> _Work to be completed_: Transcribe every record as it stands and set the images aside.

◇ ◇ ◇ ◇ ◇

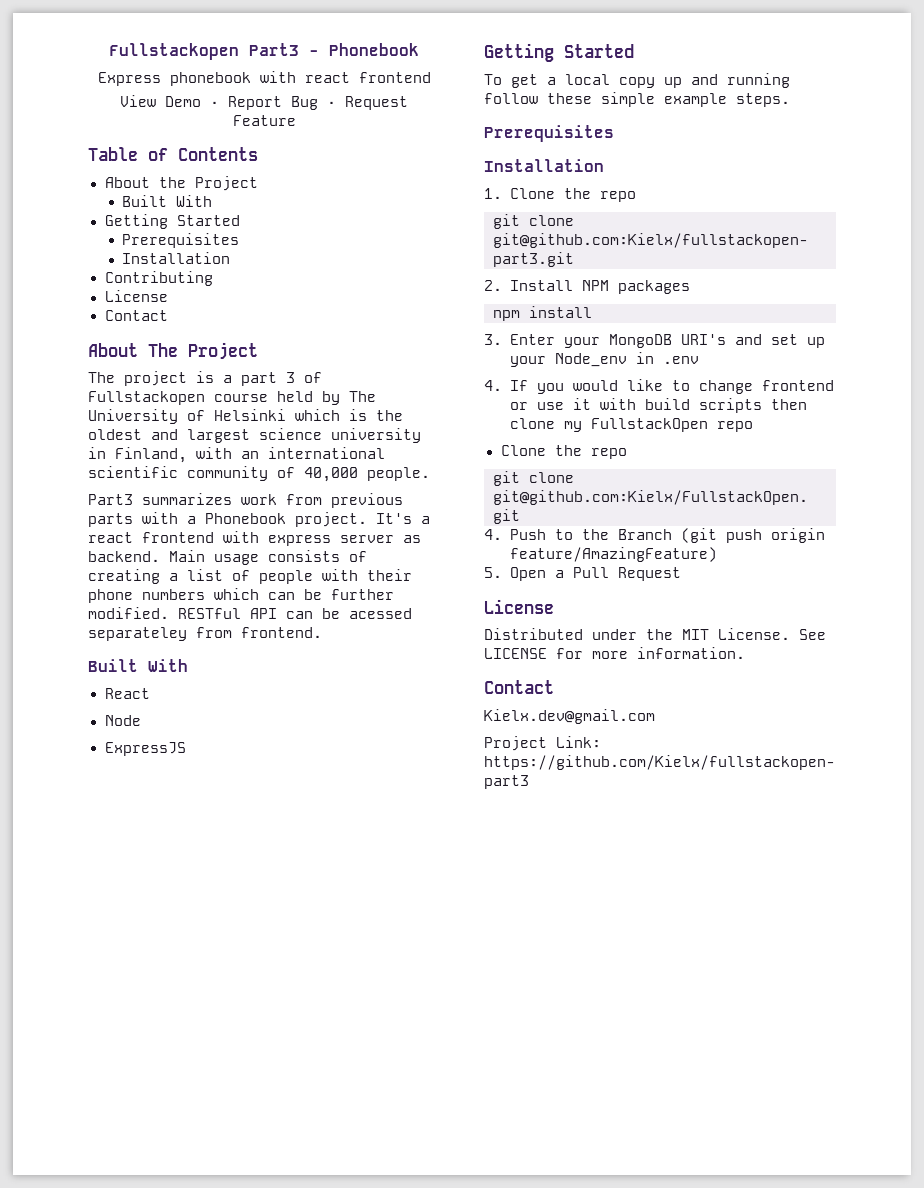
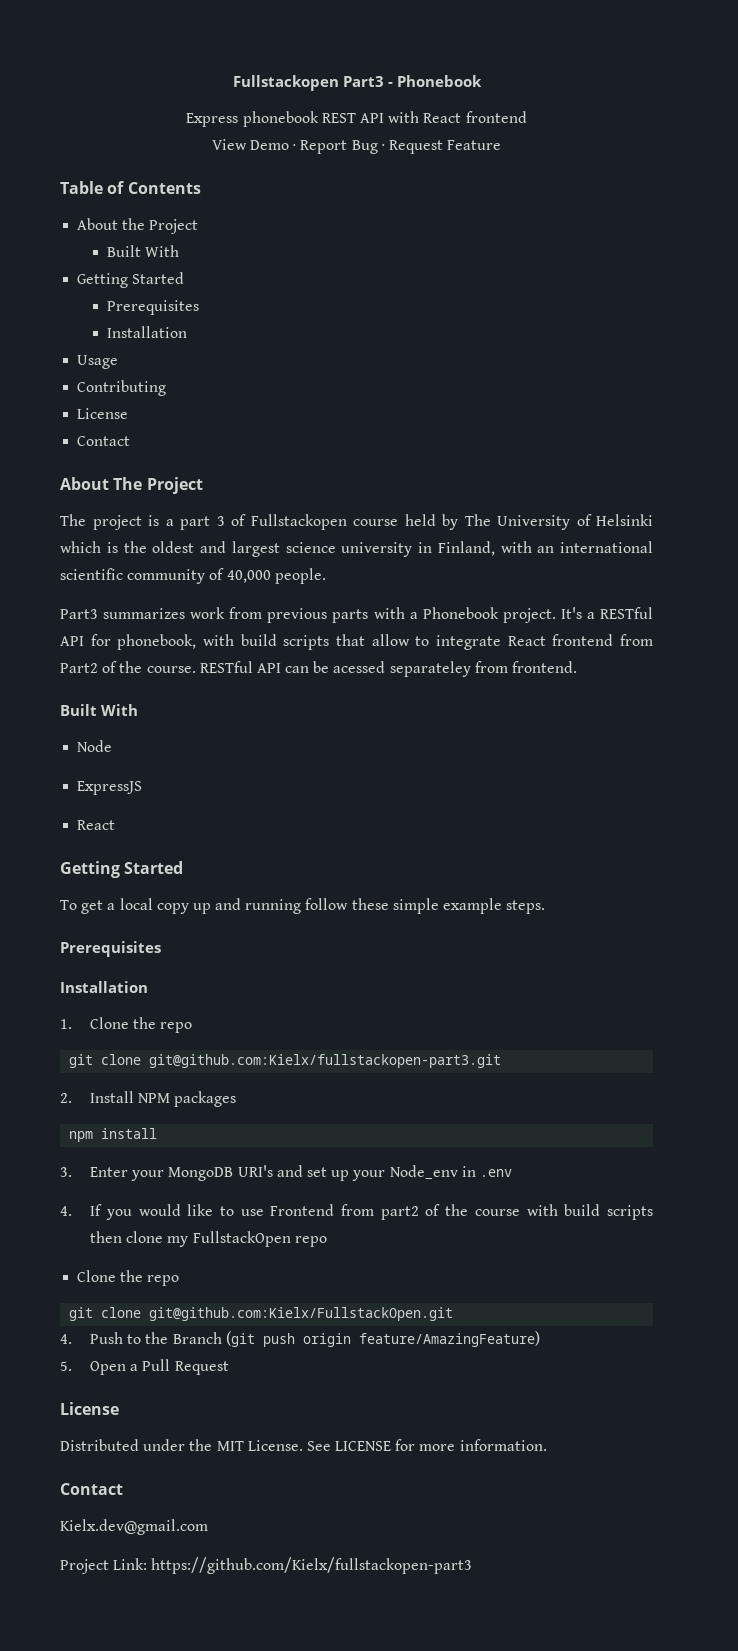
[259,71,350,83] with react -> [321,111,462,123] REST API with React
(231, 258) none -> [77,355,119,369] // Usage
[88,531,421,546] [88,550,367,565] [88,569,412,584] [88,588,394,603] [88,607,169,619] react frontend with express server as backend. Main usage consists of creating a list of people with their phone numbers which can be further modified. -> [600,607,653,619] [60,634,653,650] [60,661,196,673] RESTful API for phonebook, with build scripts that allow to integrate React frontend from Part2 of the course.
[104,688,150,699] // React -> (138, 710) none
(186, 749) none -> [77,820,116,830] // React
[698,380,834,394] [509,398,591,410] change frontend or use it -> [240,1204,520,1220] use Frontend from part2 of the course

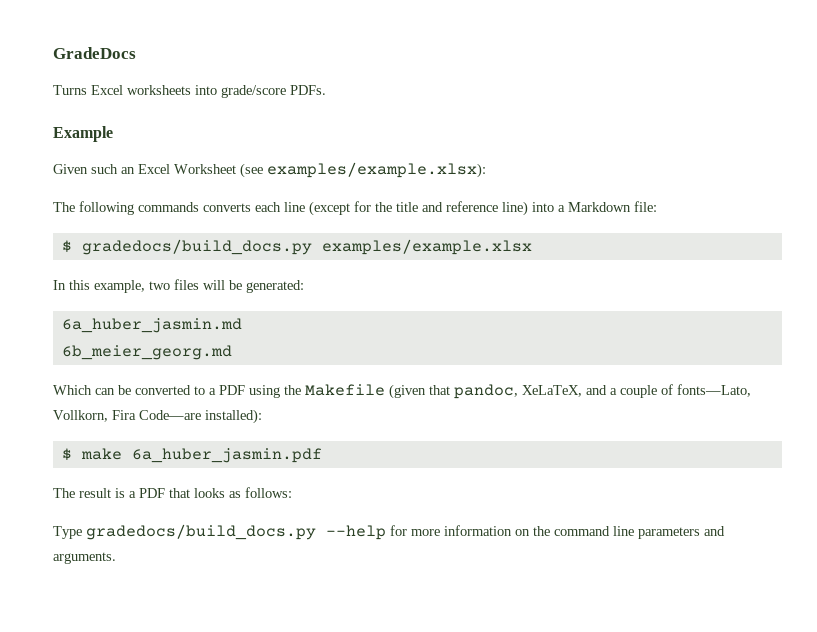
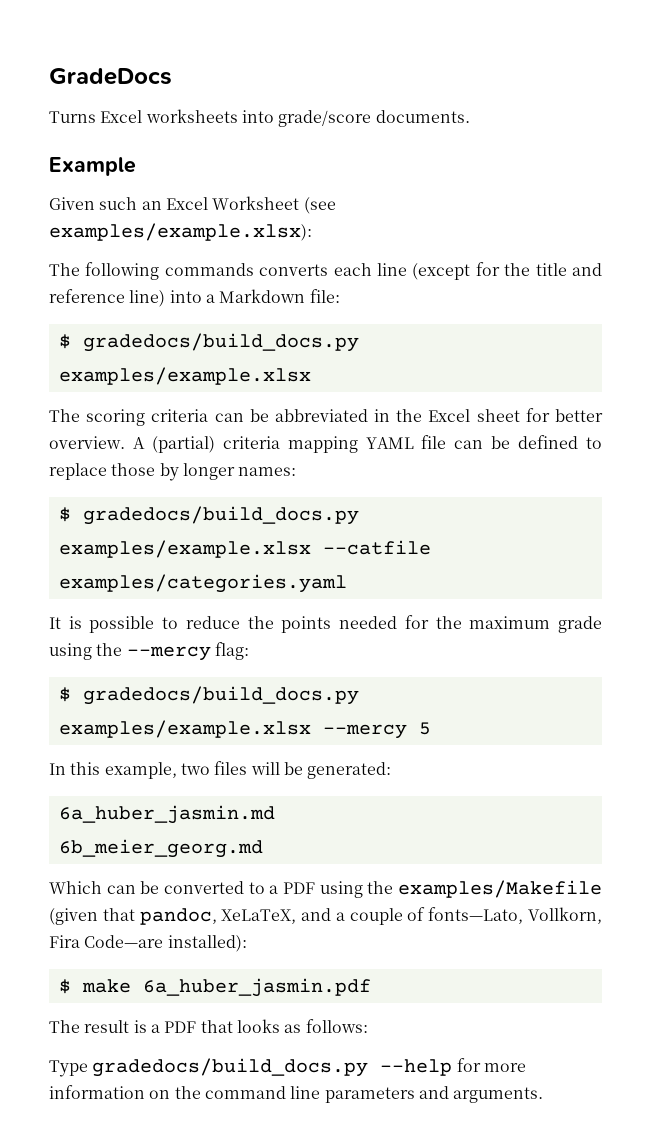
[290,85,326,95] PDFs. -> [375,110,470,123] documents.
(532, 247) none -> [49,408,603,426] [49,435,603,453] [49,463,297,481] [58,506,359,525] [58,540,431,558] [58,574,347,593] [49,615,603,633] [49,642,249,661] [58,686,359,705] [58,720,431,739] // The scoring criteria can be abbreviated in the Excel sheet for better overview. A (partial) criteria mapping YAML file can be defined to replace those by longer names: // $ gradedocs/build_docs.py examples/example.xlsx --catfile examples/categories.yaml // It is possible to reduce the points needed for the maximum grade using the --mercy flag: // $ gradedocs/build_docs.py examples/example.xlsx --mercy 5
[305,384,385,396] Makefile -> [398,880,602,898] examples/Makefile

◇ ◇ ◇ ◇ ◇

> _Exercise answer_:
[259,71,350,83] with react -> [321,111,462,123] REST API with React
(231, 258) none -> [77,355,119,369] // Usage
[88,531,421,546] [88,550,367,565] [88,569,412,584] [88,588,394,603] [88,607,169,619] react frontend with express server as backend. Main usage consists of creating a list of people with their phone numbers which can be further modified. -> [600,607,653,619] [60,634,653,650] [60,661,196,673] RESTful API for phonebook, with build scripts that allow to integrate React frontend from Part2 of the course.
[104,688,150,699] // React -> (138, 710) none
(186, 749) none -> [77,820,116,830] // React
[698,380,834,394] [509,398,591,410] change frontend or use it -> [240,1204,520,1220] use Frontend from part2 of the course

[290,85,326,95] PDFs. -> [375,110,470,123] documents.
(532, 247) none -> [49,408,603,426] [49,435,603,453] [49,463,297,481] [58,506,359,525] [58,540,431,558] [58,574,347,593] [49,615,603,633] [49,642,249,661] [58,686,359,705] [58,720,431,739] // The scoring criteria can be abbreviated in the Excel sheet for better overview. A (partial) criteria mapping YAML file can be defined to replace those by longer names: // $ gradedocs/build_docs.py examples/example.xlsx --catfile examples/categories.yaml // It is possible to reduce the points needed for the maximum grade using the --mercy flag: // $ gradedocs/build_docs.py examples/example.xlsx --mercy 5
[305,384,385,396] Makefile -> [398,880,602,898] examples/Makefile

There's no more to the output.